The question is, how many of each item do I buy in order to maximise the amount of money that the shop makes?
One possibility is to generate every possible combination of items within the bounds of cost and space, and choose the combo with the highest profitability. In a list of 1000 items, this takes too long. (I tried this and it took 17 seconds for a list of 1000. Horrible.)
Another option I tried (on paper) was to take the top two most profitable items on the list. Let's call the most profitable item A, the 2nd-most profitable item B, and the 3rd-most profitable item C. I buy as many of item A as I can until it's less profitable than item B. Then I repeat this process using B and C, for every item in the list.
It might be the case however, that after buying item B, item A is again the most profitable item, more so than C. So this would involve hopping from the current most profitable item to the next until the resources are exhausted. I could do this, but it seems like an ugly way to do it.
I considered dynamic programming, but since the profit-densities of the items change depending on the amount you buy, I couldn't come up with a resolution for this.
I've considered multiple-linear regression, and by 'consider' I mean I've said to myself "is multi-linear regression an option?" and then done nothing with it.
My spidey-sense tells me that there's a far more obvious method staring me in the face, but I'm not seeing it. Please help me kick myself and facepalm at the same time.
If you treat this as a simple exercise in multivariate optimization, where the controllable variables are the quantities bought, then you are optimizing a quadratic function subject to a linear constraint.

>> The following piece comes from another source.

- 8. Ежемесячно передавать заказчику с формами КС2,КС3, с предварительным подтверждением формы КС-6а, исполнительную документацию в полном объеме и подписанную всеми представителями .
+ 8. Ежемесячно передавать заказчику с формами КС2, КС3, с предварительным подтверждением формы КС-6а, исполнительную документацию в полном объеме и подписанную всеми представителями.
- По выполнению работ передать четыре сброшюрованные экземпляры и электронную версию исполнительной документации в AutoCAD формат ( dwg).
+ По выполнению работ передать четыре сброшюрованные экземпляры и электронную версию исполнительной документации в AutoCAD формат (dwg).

If you use a Lagrange multiplier and differentiate then you get a linear equation for each quantity variable involving itself and the Lagrange multiplier as the only unknowns, and the constraint gives you a single linear equation involving all of the quantities. So write each quantity as a linear function of the Lagrange multiplier and substitute into the constraint equation to get a linear equation in the Lagrange multiplier. Solve this and then plug the Lagrange multiplier into the simpler equations to get the quantities.
This gives you a solution if you are allowed to buy fractional and negative quantities of things if required. Clearly you are not, but you might hope that nothing is very negative and you can round the non-integer quantities to get a reasonable answer. If this isn't good enough for you, you could use it as a basis for branch and bound. If you make an assumption on the value of one of the quantities and solve for the others in this way, you get an upper bound on the possible best answer - the profit predicted neglecting real world constraints on non-negativity and integer values will always be at least the profit earned if you have to comply with these constraints.
You can treat this as a dynamic programming exercise, to make the best use of a limited resource.
As a simple example, consider just satisfying the constraint on space and ignoring that on cost. Then you want to find the items that generate the most profit for the available space. Choose units so that expressing the space used as an integer is reasonable, and then, for i = 1 to number of items, work out, for each integer value of space up to the limit, the selection of the first i items that gives the most return for that amount of space. As usual, you can work out the answers for i+1 from the answers for i: for each value from 0 up to the limit on space just consider all possible quantities of the i+1th item up to that amount of space, and work out the combined return from using that quantity of the item and then using the remaining space according to the answers you have already worked out for the first i items. When i reaches the total number of items you will be working out the best possible return for the problem you actually want to solve.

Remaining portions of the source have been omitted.